Items from a dataset:
================================

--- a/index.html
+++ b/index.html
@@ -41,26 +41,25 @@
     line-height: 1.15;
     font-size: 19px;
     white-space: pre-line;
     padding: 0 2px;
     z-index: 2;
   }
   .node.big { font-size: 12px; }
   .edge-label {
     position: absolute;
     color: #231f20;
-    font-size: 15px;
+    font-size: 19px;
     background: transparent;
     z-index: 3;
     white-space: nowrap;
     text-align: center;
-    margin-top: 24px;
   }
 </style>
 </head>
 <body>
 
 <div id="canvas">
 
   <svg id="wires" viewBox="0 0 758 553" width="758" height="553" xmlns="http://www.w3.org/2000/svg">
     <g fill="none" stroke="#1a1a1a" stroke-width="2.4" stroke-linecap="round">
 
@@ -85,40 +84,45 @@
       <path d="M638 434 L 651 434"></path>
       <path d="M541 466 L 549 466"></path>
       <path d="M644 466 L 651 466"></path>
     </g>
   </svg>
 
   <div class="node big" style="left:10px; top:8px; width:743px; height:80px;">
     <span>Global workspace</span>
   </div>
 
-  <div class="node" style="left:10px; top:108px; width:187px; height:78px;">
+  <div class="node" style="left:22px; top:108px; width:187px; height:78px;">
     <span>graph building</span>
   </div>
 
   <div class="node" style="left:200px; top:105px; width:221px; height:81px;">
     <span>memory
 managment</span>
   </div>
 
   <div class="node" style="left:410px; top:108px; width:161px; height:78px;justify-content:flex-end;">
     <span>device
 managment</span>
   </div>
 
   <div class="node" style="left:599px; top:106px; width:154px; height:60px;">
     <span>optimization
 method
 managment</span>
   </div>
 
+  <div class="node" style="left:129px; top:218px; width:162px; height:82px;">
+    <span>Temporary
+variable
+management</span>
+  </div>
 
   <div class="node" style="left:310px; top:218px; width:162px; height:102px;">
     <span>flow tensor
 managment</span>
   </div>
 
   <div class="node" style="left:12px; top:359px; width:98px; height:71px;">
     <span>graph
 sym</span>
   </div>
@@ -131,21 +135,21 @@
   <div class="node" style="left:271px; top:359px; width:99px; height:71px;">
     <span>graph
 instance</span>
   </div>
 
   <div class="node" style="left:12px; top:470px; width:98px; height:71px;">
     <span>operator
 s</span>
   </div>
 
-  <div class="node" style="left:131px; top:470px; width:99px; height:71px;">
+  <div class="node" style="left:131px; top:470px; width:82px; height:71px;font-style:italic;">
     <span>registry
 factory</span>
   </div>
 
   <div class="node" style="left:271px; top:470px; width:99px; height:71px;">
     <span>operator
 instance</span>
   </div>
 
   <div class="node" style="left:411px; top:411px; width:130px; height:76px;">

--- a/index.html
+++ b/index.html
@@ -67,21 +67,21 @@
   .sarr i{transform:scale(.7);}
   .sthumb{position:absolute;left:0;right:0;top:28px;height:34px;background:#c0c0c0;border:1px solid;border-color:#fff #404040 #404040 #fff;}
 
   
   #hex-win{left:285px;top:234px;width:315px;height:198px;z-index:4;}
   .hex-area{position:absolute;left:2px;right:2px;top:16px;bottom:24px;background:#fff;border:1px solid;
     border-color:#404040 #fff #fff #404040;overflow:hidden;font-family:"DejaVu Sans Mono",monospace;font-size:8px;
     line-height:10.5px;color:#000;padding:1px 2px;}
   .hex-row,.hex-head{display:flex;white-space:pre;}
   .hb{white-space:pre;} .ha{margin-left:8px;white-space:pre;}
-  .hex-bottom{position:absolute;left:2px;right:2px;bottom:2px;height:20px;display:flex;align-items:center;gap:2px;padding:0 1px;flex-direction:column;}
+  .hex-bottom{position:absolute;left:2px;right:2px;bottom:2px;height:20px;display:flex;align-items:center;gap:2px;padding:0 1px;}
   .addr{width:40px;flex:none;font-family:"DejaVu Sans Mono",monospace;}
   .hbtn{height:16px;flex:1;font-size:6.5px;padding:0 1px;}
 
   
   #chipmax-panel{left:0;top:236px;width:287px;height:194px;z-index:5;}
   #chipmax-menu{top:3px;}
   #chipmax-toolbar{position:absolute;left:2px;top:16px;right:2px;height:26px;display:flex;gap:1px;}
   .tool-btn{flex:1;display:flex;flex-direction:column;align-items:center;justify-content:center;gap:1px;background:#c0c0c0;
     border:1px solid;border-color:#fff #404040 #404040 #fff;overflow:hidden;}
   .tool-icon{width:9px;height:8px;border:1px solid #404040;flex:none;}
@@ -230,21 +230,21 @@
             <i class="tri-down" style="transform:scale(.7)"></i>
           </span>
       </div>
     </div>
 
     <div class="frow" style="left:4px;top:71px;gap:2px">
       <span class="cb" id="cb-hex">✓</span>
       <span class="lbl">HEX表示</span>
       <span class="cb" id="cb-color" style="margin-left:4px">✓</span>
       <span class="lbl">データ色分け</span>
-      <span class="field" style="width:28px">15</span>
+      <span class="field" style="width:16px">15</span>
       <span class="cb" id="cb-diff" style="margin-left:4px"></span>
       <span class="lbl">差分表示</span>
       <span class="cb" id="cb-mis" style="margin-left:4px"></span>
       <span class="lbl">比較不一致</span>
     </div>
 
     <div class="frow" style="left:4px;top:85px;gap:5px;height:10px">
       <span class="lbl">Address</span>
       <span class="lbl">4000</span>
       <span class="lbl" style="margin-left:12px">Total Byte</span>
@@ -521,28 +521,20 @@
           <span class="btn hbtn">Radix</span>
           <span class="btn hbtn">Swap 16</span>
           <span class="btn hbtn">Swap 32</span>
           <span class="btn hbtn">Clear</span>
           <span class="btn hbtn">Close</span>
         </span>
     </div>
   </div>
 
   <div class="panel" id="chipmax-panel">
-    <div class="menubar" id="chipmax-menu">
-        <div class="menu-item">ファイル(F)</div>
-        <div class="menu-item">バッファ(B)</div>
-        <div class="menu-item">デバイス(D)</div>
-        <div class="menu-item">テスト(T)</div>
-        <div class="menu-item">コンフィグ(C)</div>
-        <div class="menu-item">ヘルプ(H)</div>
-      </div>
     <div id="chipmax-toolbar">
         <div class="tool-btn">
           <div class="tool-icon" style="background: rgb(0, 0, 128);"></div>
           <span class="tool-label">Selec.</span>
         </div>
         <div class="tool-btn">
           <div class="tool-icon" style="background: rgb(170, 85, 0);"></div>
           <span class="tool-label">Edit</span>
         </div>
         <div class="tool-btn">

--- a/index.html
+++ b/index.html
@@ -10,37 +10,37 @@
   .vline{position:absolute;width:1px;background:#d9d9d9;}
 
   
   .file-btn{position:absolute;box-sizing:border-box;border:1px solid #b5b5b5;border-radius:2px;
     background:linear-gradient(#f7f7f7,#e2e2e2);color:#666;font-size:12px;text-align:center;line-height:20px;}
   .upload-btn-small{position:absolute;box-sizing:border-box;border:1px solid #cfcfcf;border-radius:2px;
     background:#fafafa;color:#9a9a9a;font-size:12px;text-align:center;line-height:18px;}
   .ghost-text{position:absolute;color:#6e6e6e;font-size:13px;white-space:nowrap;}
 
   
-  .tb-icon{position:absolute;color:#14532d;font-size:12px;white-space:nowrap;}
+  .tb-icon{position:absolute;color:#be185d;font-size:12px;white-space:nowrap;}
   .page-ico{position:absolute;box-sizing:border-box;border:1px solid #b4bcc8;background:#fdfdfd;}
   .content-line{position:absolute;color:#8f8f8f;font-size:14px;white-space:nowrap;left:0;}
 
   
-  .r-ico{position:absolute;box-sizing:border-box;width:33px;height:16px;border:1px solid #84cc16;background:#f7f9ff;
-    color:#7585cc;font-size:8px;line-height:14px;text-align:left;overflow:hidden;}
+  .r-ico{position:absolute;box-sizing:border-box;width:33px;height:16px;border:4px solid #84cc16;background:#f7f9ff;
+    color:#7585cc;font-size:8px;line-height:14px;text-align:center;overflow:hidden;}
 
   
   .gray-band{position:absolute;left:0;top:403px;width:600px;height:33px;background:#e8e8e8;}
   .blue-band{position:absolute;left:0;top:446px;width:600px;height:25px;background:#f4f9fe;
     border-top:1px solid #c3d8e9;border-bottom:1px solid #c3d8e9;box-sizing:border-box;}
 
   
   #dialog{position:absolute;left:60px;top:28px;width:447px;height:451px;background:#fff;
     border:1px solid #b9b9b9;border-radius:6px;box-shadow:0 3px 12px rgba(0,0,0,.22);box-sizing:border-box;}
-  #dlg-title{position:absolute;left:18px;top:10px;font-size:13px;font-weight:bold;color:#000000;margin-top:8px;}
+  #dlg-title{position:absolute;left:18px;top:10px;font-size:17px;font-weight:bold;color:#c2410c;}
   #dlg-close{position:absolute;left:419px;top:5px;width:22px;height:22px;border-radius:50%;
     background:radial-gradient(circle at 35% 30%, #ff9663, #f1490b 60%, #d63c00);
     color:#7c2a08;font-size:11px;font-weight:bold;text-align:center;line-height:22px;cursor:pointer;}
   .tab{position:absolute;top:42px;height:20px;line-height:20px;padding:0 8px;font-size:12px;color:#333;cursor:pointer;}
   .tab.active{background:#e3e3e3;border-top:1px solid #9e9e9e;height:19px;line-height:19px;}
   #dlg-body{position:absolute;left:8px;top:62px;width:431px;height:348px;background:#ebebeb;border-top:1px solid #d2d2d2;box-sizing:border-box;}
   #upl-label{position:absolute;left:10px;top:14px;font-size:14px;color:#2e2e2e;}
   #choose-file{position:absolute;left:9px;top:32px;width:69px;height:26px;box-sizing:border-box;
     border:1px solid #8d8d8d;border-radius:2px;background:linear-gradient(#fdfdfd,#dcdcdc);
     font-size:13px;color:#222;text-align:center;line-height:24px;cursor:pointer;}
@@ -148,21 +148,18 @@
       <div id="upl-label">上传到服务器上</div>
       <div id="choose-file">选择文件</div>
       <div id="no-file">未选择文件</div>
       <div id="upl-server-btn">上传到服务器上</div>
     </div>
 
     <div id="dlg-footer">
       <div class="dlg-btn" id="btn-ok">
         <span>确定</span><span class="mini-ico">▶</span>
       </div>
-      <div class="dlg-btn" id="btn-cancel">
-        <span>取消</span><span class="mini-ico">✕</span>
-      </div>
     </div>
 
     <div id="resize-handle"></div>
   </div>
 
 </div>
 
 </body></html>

================================

Among the entries above, how many lines contain the string "chipmax"? Only the number should be given.

6